Von Rino Sanders

Florenz, im Juli

Vor Jahren ging’s wie Sage unter südsüchtigen Bundesbürgern um, in der Toskana könne man für’n Ei und ’n Appel ein Anwesen erwerben: Retiro, Ruhesitz, materialisierter Traum. Das war nicht aus der Luft gegriffen. Mein so früh verstorbener Freund Günther Zacharias schrieb eine Geschichte darüber im Spiegel. Effekt: Es meldeten sich an die zweitausend Leute, sicher nicht alle ernsthafte Bewerber, Touristen wohl auch, die mal die Lage peilen wollten. Aber etliche fanden, was sie suchten und bezahlen konnten.

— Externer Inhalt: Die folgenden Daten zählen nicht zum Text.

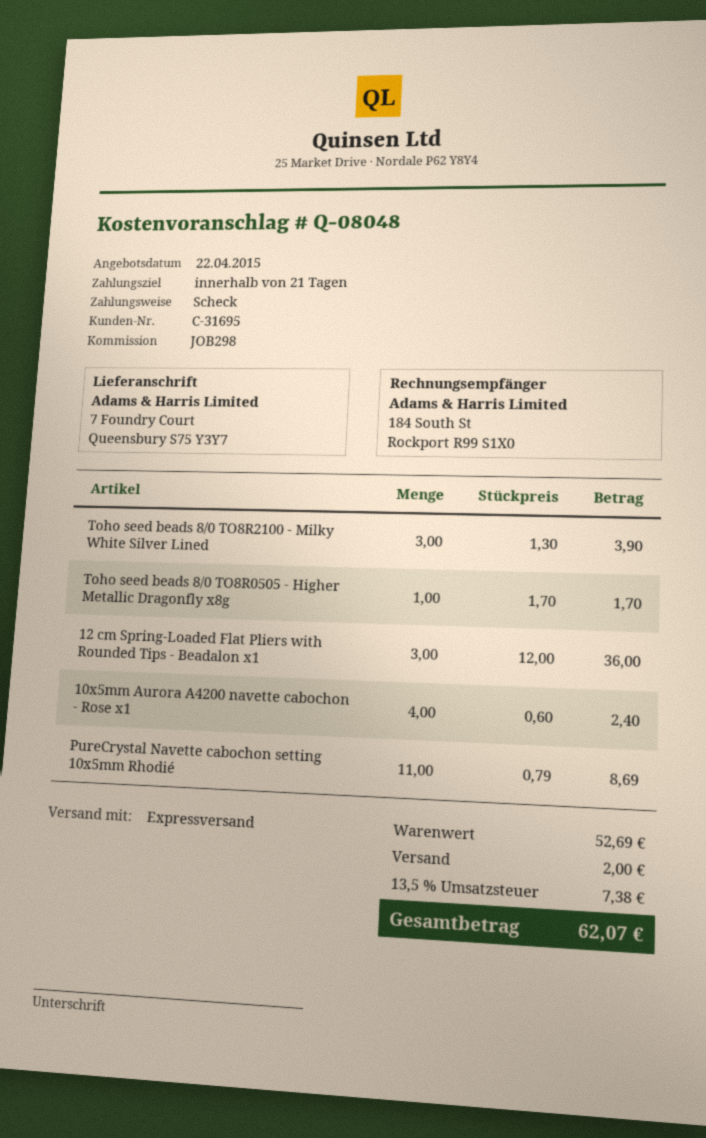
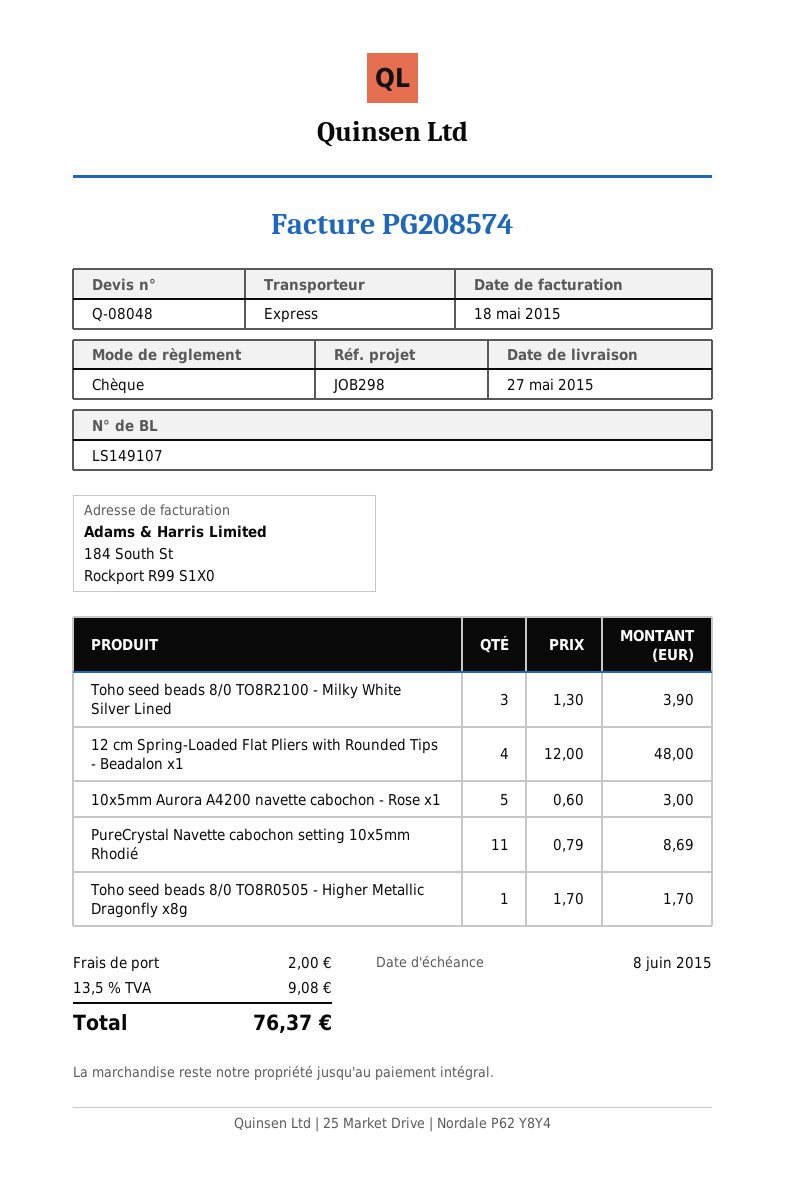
12 cm Spring-Loaded Flat Pliers with Rounded Tips - Beadalon x1: 3 x 12.00 = 36.00 -> 4 x 12.00 = 48.00
10x5mm Aurora A4200 navette cabochon - Rose x1: 4 x 0.60 = 2.40 -> 5 x 0.60 = 3.00
tax: 13.5% = 7.38 -> 13.5% = 9.08
total: 62.07 -> 76.37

"Meldeten sich heute auch nur zwanzig", sagt mir Gerardo di Frassinetto, Sekretär der "Agriturist" in Florenz, "wir könnten ihnen nicht helfen." Die "Agriturist", die mit der Cassa di Risparmio di Firenze verbunden ist, betreibt eine vielfältige Aufwertung des ländlichen Lebens; Grundstücks Vermittlung ist nur ein kleiner, jetzt praktisch eingefrorener Teil ihrer Tätigkeit. Sie tritt dabei ohnehin nicht als Makler auf, sondern stellt nur Verbindungen zwischen den Interessenten her. Auf der Verkaufsseite gibt es einstweilen keine Interessenten mehr. Dies vorweg.

Mezzadria, Halbpacht, war in der Toskana wie in weiten Teilen Italiens, für Jahrhunderte die gesellschaftliche Form, in der Landwirtschaft betrieben wurde. Großgrundbesitzer liehen das Land an Bauern, die vom Erwirtschafteten die Hälfte abgeben mußten. Der Grundherr baute ihnen die Unterkunft. So entstanden übers Land verstreut, oft in schöner Lage, um die charakteristischen, zugleich ausblickenden und in Parks verborgenen Villen herum jene malerischen und für das Touristenauge romantischen Bauernhäuser, die heute auf dem Immobilienmarkt so begehrt sind. Die gewannen aber ihre heutige Gestalt nicht auf einmal. Die Bewohner bauten im Laufe der Zeit, Generation für Generation, nach den Bedürfnissen der Familie um und an, natürlich mit den Materialien und in der Tradition der Gegend. Man nennt das heute "spontane Architektur".

Das Mezzadria-System funktionierte, solange Grundherren und Pächter in einem sich selbst genügenden ökonomischen Verbund lebten und die genügsamen Pächterfamilien eine ausreichende Rendite herausholten. Das hörte mit dem Aufkommen der Maschine auch in der Landwirtschaft, mit der Industrialisierung und dem sich wandelnden Selbstverständnis der Abhängigen auf. Die Abwanderung in die Städte, die Landflucht, begann. Auch in der Toskana verließen die Leute das Land, um in der Stadt ihr Glück zu versuchen. Die Grundbesitzer versuchten oft nicht einmal, sie zu halten. Nicht ungern sahen manche die Altbauten leerstehen, die auf das heutige Wohnniveau auch einfacher Menschen zu bringen sie die Mittel nicht hatten freimachen mögen.

Aber wie rasch verkommt ein altes Haus, in dem niemand mehr wohnt!